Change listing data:
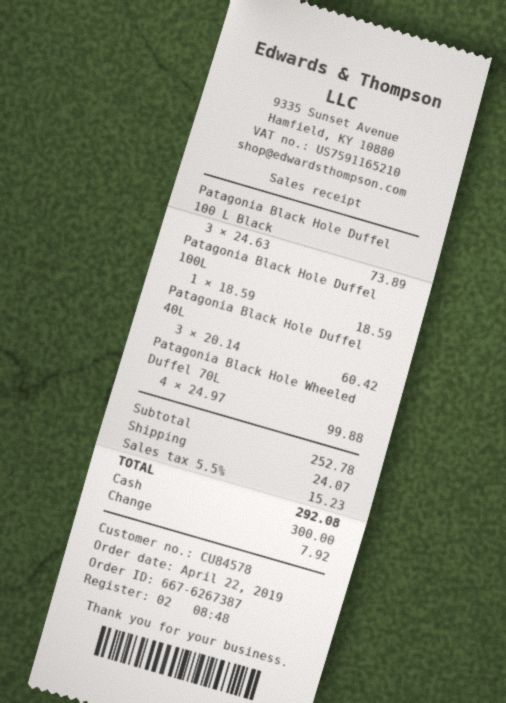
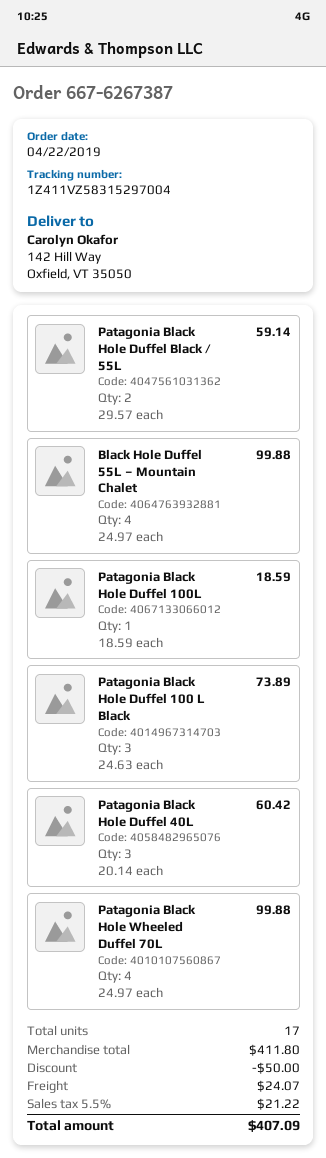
Patagonia Black Hole Duffel Black / 55L: none -> 2 x 29.57 = 59.14
Black Hole Duffel 55L – Mountain Chalet: none -> 4 x 24.97 = 99.88
subtotal: 252.78 -> 411.80
discount: none -> 50.00
tax: 5.5% = 15.23 -> 5.5% = 21.22
total: 292.08 -> 407.09

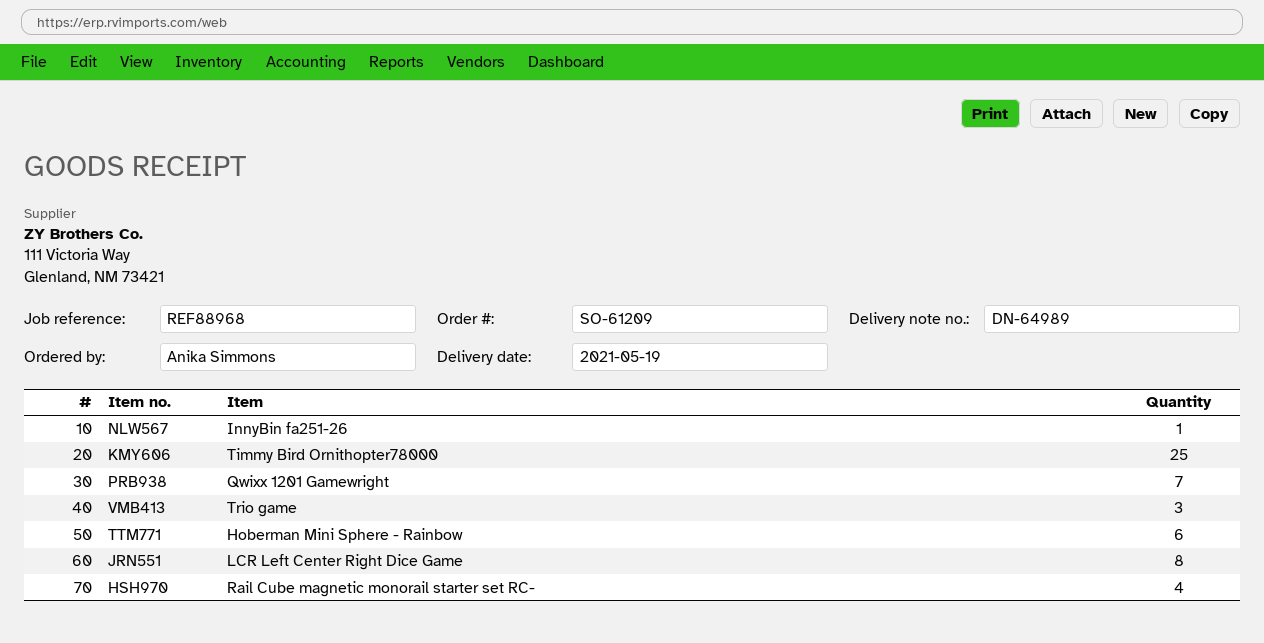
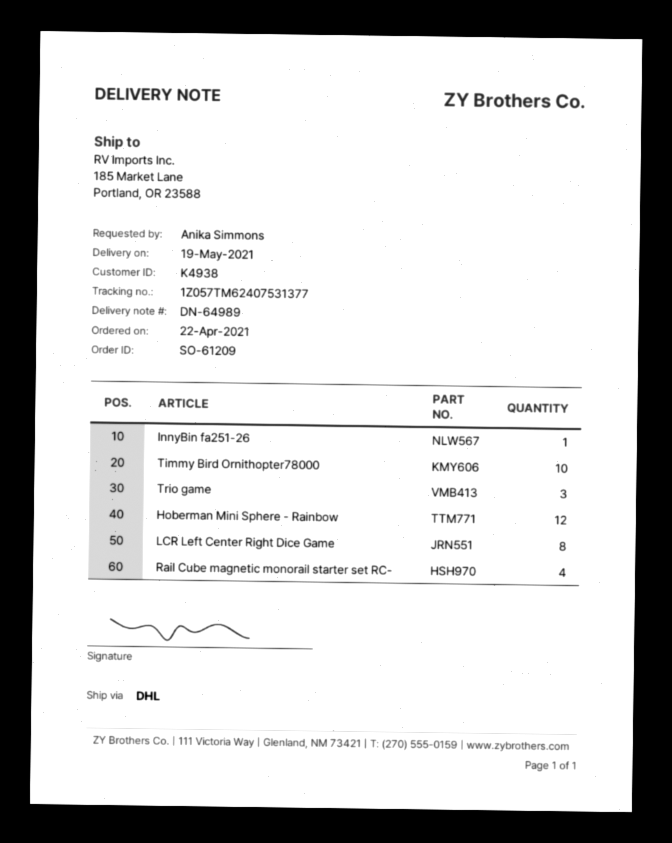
Timmy Bird Ornithopter78000: 25 -> 10
Qwixx 1201 Gamewright: 7 -> none
Hoberman Mini Sphere - Rainbow: 6 -> 12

**BRIEF**. Set the data above down again exactly as given, with no pictures.

**ANSWER AREA**.
Patagonia Black Hole Duffel Black / 55L: none -> 2 x 29.57 = 59.14
Black Hole Duffel 55L – Mountain Chalet: none -> 4 x 24.97 = 99.88
subtotal: 252.78 -> 411.80
discount: none -> 50.00
tax: 5.5% = 15.23 -> 5.5% = 21.22
total: 292.08 -> 407.09

Timmy Bird Ornithopter78000: 25 -> 10
Qwixx 1201 Gamewright: 7 -> none
Hoberman Mini Sphere - Rainbow: 6 -> 12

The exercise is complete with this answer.